One aspect of this that's a bit Wikimedia-specific is the production PrivateSettings.php file, which obviously contains not only sensitive config data like secrets, but is also used in an ad-hoc way to globally inject code for incident response and similarly sensitive events. Wikimedia's usage of PrivateSettings.php is likely far from any kind of best practice, but it has proven extremely convenient (essential?) at times during security incident response.

I was thinking this use case could be covered by the existing mechanism for security patches. The ad-hoc incidence response would me implemented as a security patch, and would be rolled out in the same way we roll out other code changes (whatever that mechanism is going to be).

Would that be acceptable?

Are you suggesting adding more of the current security patch deployment process around changes made to PrivateSettings.php in Wikimedia production? If so, I guess we could do that, though I'm not entirely sure what advantages that provides, since these patches would only ever live within Wikimedia production and wouldn't make it into a security release or anything like that.

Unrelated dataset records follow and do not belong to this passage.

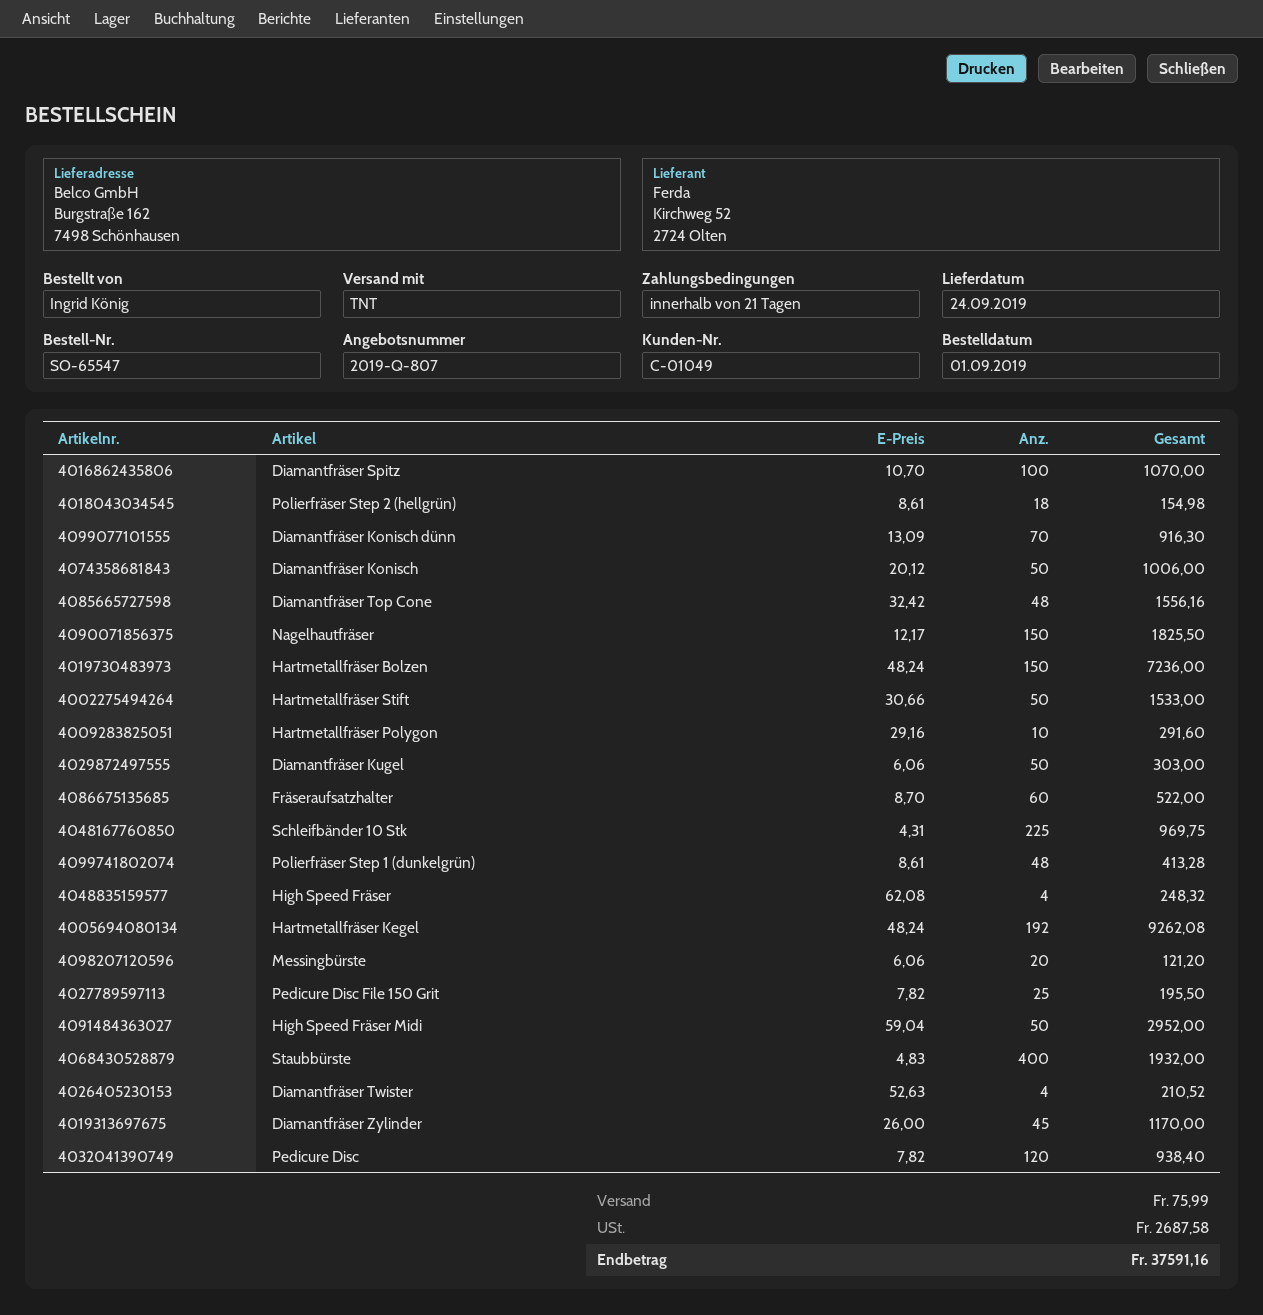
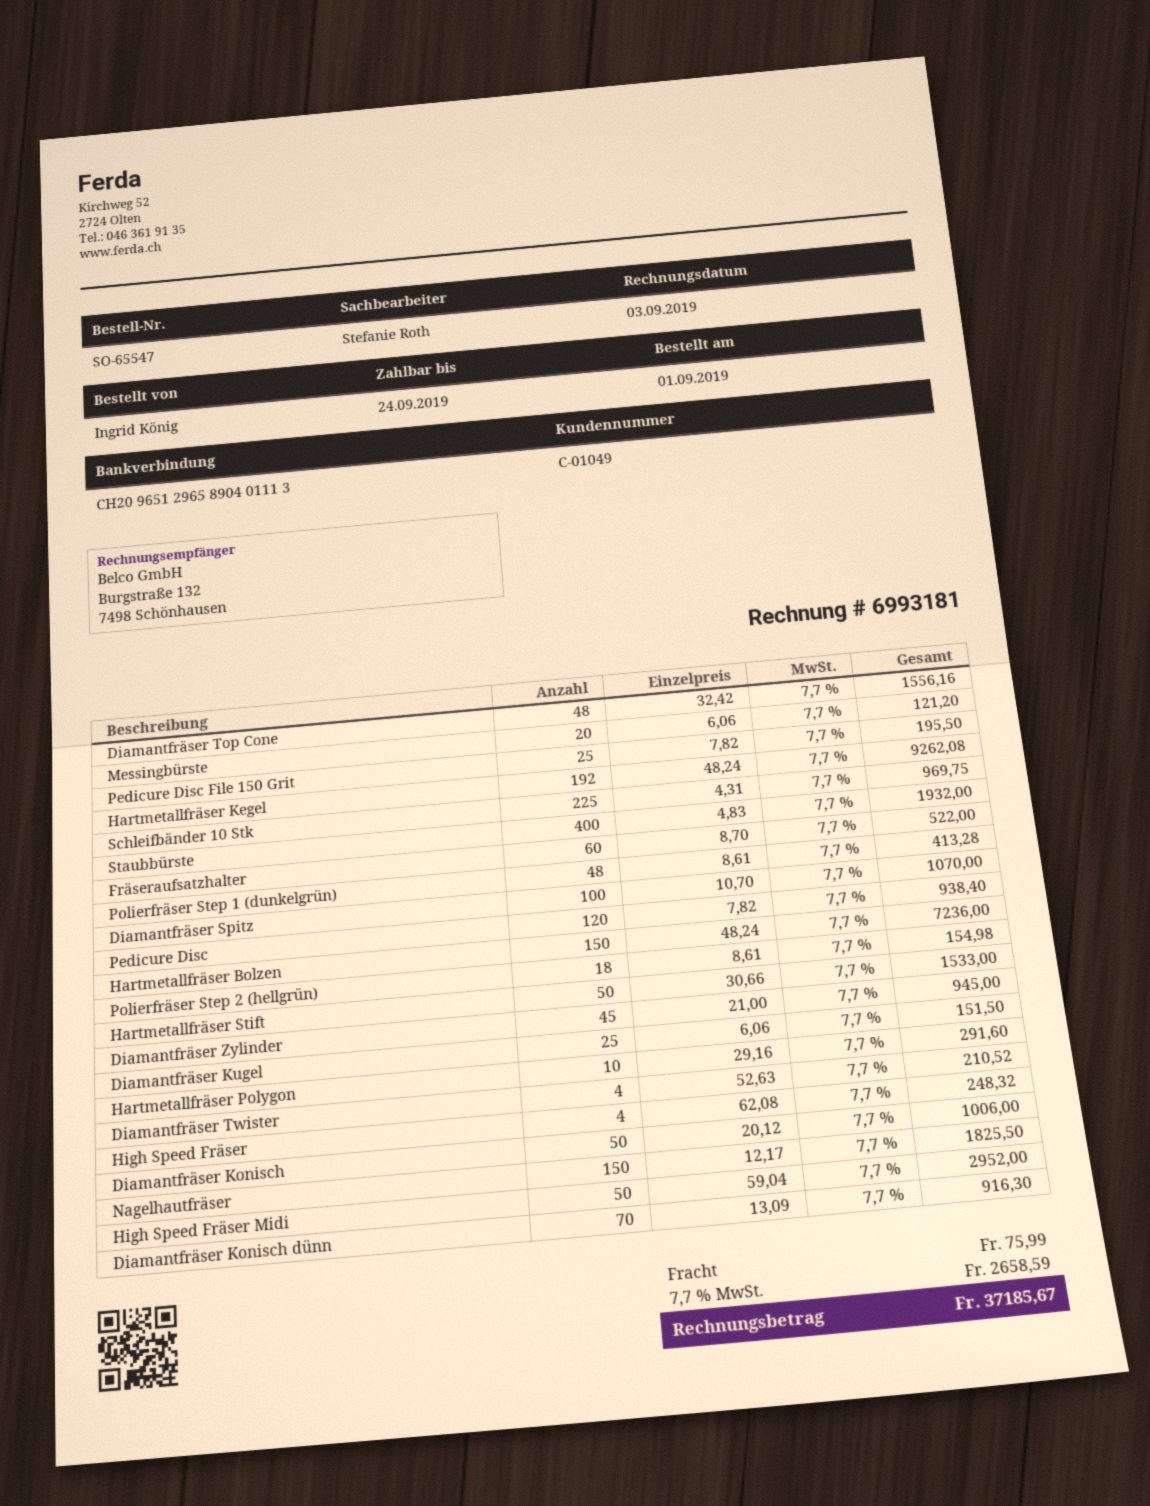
Diamantfräser Kugel: 50 x 6.06 = 303.00 -> 25 x 6.06 = 151.50
Diamantfräser Zylinder: 45 x 26.00 = 1170.00 -> 45 x 21.00 = 945.00
tax: 2687.58 -> 2658.59
total: 37591.16 -> 37185.67

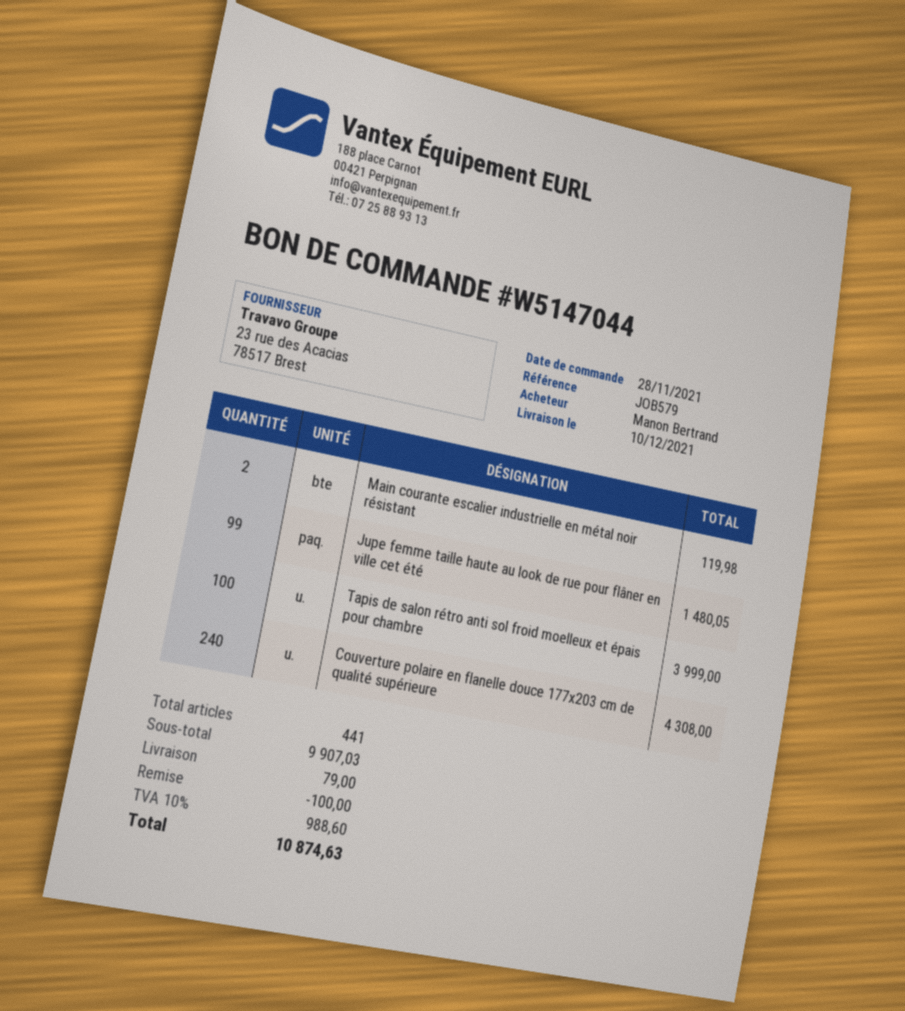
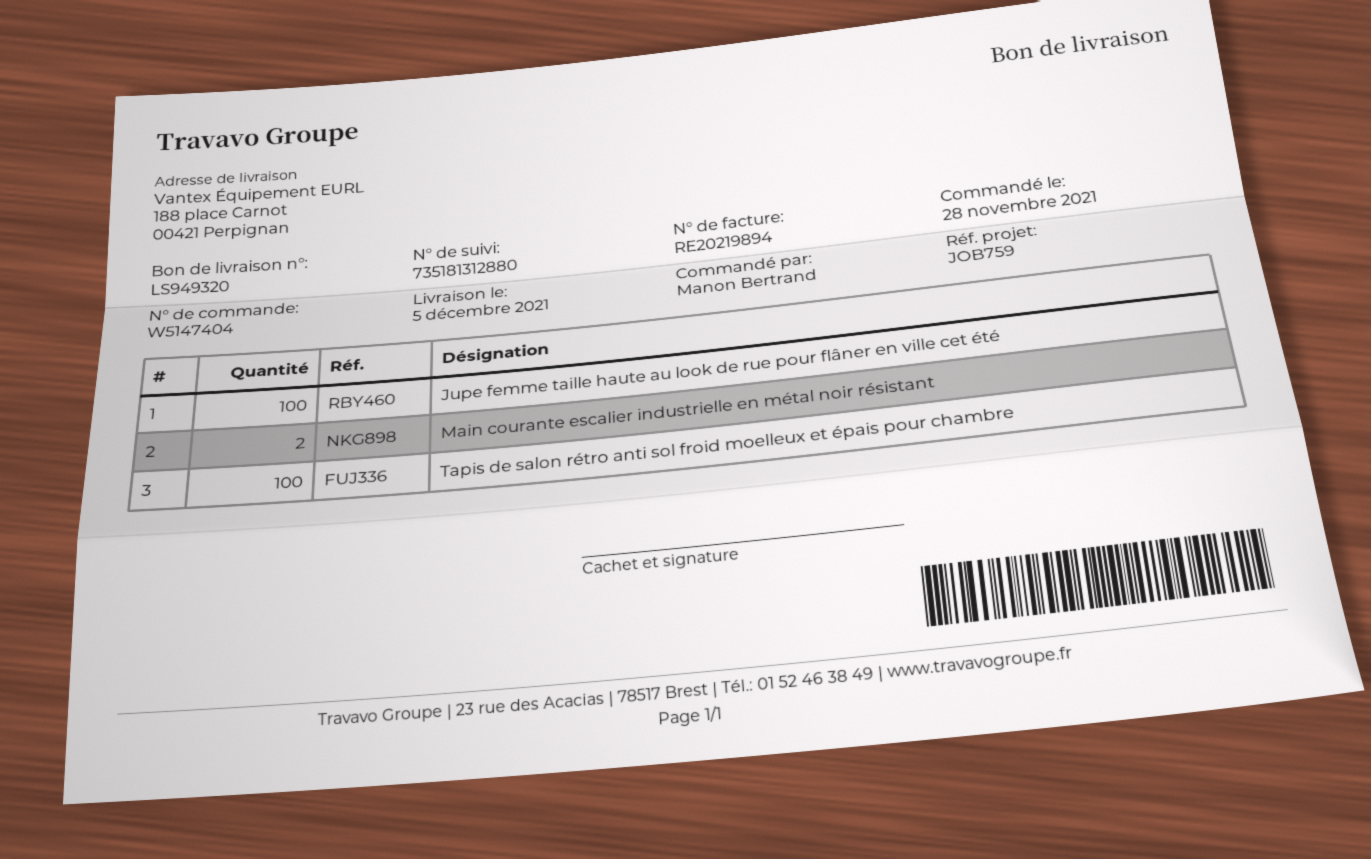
order number: W5147044 -> W5147404
delivery date: 2021-12-10 -> 2021-12-05
reference: JOB579 -> JOB759
Jupe femme taille haute au look de rue pour flâner en ville cet été: 99 -> 100
Couverture polaire en flanelle douce 177x203 cm de qualité supérieure: 240 -> none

I think the general point here is that it is incredibly convenient and practical to have a protected, global injection point like PrivateSettings.php when dealing with certain security incidents. Retaining that existing functionality while potentially migrating to a new configuration paradigm would be acceptable to the Security-Team.

Are you suggesting adding more of the current security patch deployment process around changes made to PrivateSettings.php in Wikimedia production? If so, I guess we could do that, though I'm not entirely sure what advantages that provides, since these patches would only ever live within Wikimedia production and wouldn't make it into a security release or anything like that. I think the general point here is that it is incredibly convenient and practical to have a protected, global injection point like PrivateSettings.php when dealing with certain security incidents. Retaining that existing functionality while potentially migrating to a new configuration paradigm would be acceptable to the Security-Team.

The question is how we to retain the current functionality in a future where we can no longer use scap to push config and code to production servers. My understanding is that with Kubernetes, we can push out config changes relatively quickly, but code changes require us to build and deploy a new image. I suppose that would also be true for deploying security patches.

All that being said: this is really beyond the scope of this proposal, it is not really something that we can address with a config loading system for core. But it's probably a good idea to start thinking about it now.